Date of Original Version
Abstract or Table of Contents
Although people are frequently urged to protect the machines they use and oversee, the fact remains that the decision to invest in protection software is far from universal. To better understand this decision, we formulate two models of interdependent network security. In the first, there is a system administrator responsible for a network of size n against attackers attempting to penetrate the network and infect the machines with viruses or other exploits. Through analysis of this interdependent network security scenario, we conclude that the decision to buy protection is dependent upon a number of factors including external and internal vulnerabilities, the types and likelihoods of different amounts of loss, the degree of autonomy of the attacker, and others.

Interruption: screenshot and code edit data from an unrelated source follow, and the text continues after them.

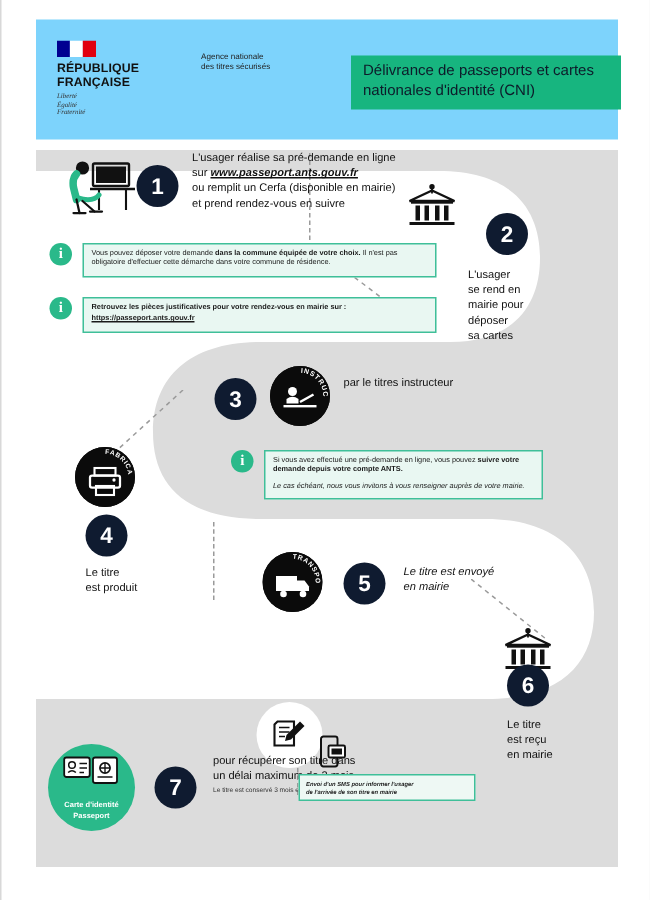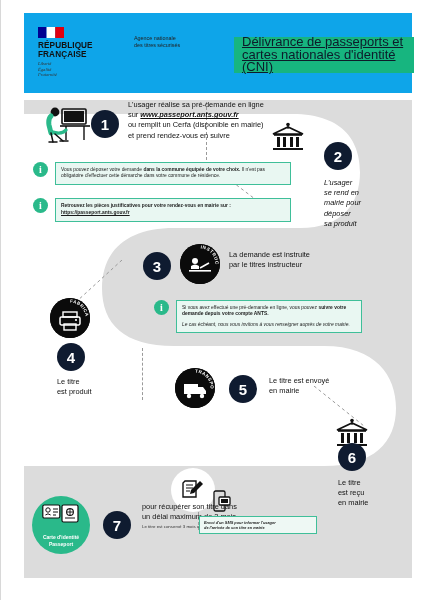--- a/index.html
+++ b/index.html
@@ -8,7 +8,7 @@
   .leftrule{position:absolute;left:0;top:0;width:1px;height:600px;background:#d8d8d8;}
 
   
-  .header{position:absolute;left:24px;top:13px;width:388px;height:80px;background:#0ea5e9;}
+  .header{position:absolute;left:24px;top:13px;width:388px;height:80px;background:#7dd3fc;}
   .logo{position:absolute;left:14px;top:14px;width:90px;}
   .flag{width:26px;height:11px;display:block;margin-bottom:3px;}
   .rf-name{font-size:8.2px;font-weight:700;line-height:9.2px;color:#111;letter-spacing:.1px;}

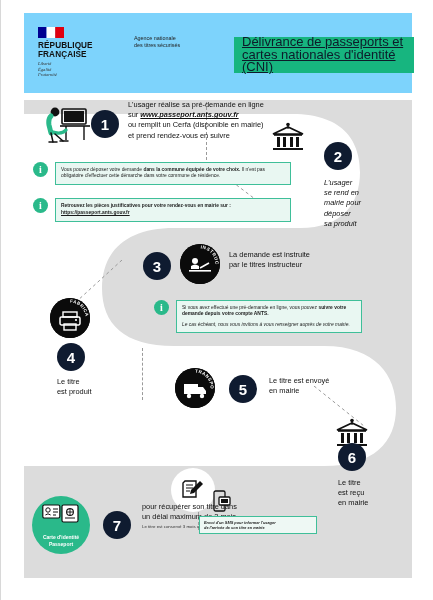--- a/index.html
+++ b/index.html
@@ -16,7 +16,7 @@
   .agence{position:absolute;left:110px;top:22px;font-size:5.4px;line-height:7px;color:#222;width:80px;}
   .titlebox{position:absolute;left:210px;top:24px;width:180px;height:36px;background:#17b57f;
             display:flex;align-items:center;padding-left:8px;box-sizing:border-box;}
-  .titlebox span{font-size:13px;line-height:12.6px;color:#0d1b2a;font-weight:400;text-decoration:underline;}
+  .titlebox span{font-size:10px;line-height:12.6px;color:#0d1b2a;font-weight:400;}
 
   
   .canvas{position:absolute;left:24px;top:100px;width:388px;height:478px;background:#dcdcdc;overflow:hidden;}

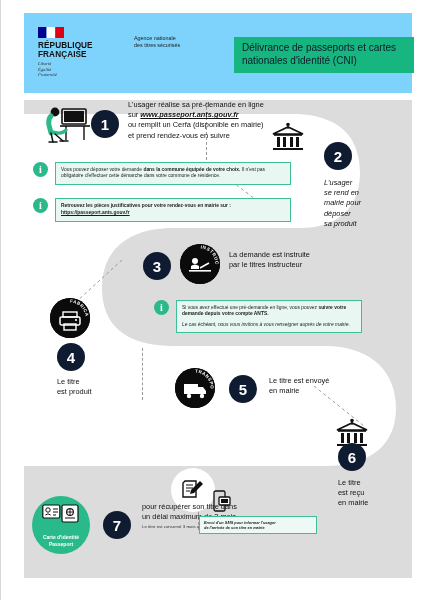--- a/index.html
+++ b/index.html
@@ -149,7 +149,7 @@
       <rect x="3" y="26" width="30" height="2" fill="#111"></rect>
     </svg>
     <div class="num" style="left:300px;top:42px;">2</div>
-    <div class="txt narrow" style="left:300px;top:78px;font-style:italic;">
+    <div class="txt narrow" style="left:288px;top:78px;">
       <div>L'usager</div>
       <div>se rend en</div>
       <div>mairie pour</div>

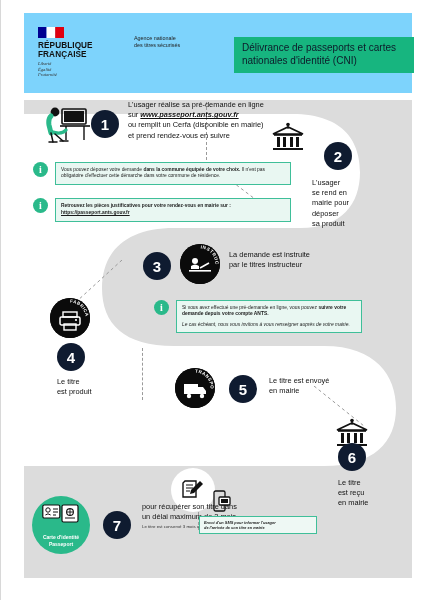--- a/index.html
+++ b/index.html
@@ -154,7 +154,7 @@
       <div>se rend en</div>
       <div>mairie pour</div>
       <div>déposer</div>
-      <div>sa produit</div>
+      <div>sa cartes</div>
     </div>
 
     <div class="info" style="left:9px;top:62px;width:260px;">

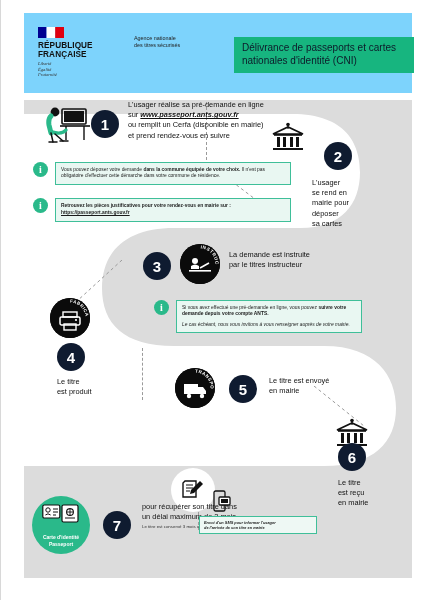--- a/index.html
+++ b/index.html
@@ -187,7 +187,6 @@
       </svg>
     </div>
     <div class="txt" style="left:205px;top:150px;width:130px;">
-      <div>La demande est instruite</div>
       <div>par le titres instructeur</div>
     </div>
 

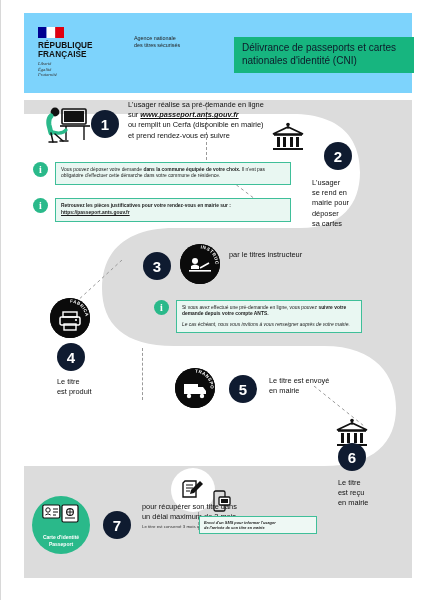--- a/index.html
+++ b/index.html
@@ -231,7 +231,7 @@
       </svg>
     </div>
     <div class="num" style="left:205px;top:275px;">5</div>
-    <div class="txt" style="left:245px;top:276px;width:110px;">
+    <div class="txt" style="left:245px;top:276px;width:110px;font-style:italic;">
       <div>Le titre est envoyé</div>
       <div>en mairie</div>
     </div>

The second model looks at network security from a game-theoretic point of view. Through the formulation and examination of increasingly complex scenarios, we formulate a model for utility-based security decisions for an individual in a network of individuals. We look at the decision for one person buy security software for herself and to buy security software in the context of two or more people. By modeling security as a public good, we examine externalities that players impose upon each other. We then examine Olson's theory of groups  in a network security context to evaluate the effect of network size on optimal decision-making. Network topologies are also discussed to investigate the limitations of the common game-theoretic interdependent security models. We conclude that these models work well for small to medium-sized networks with fairly uniform topologies. Through analysis of these two models, we propose methodologies for decision-making that are simple to understand and applicable to many other interdependent security scenarios.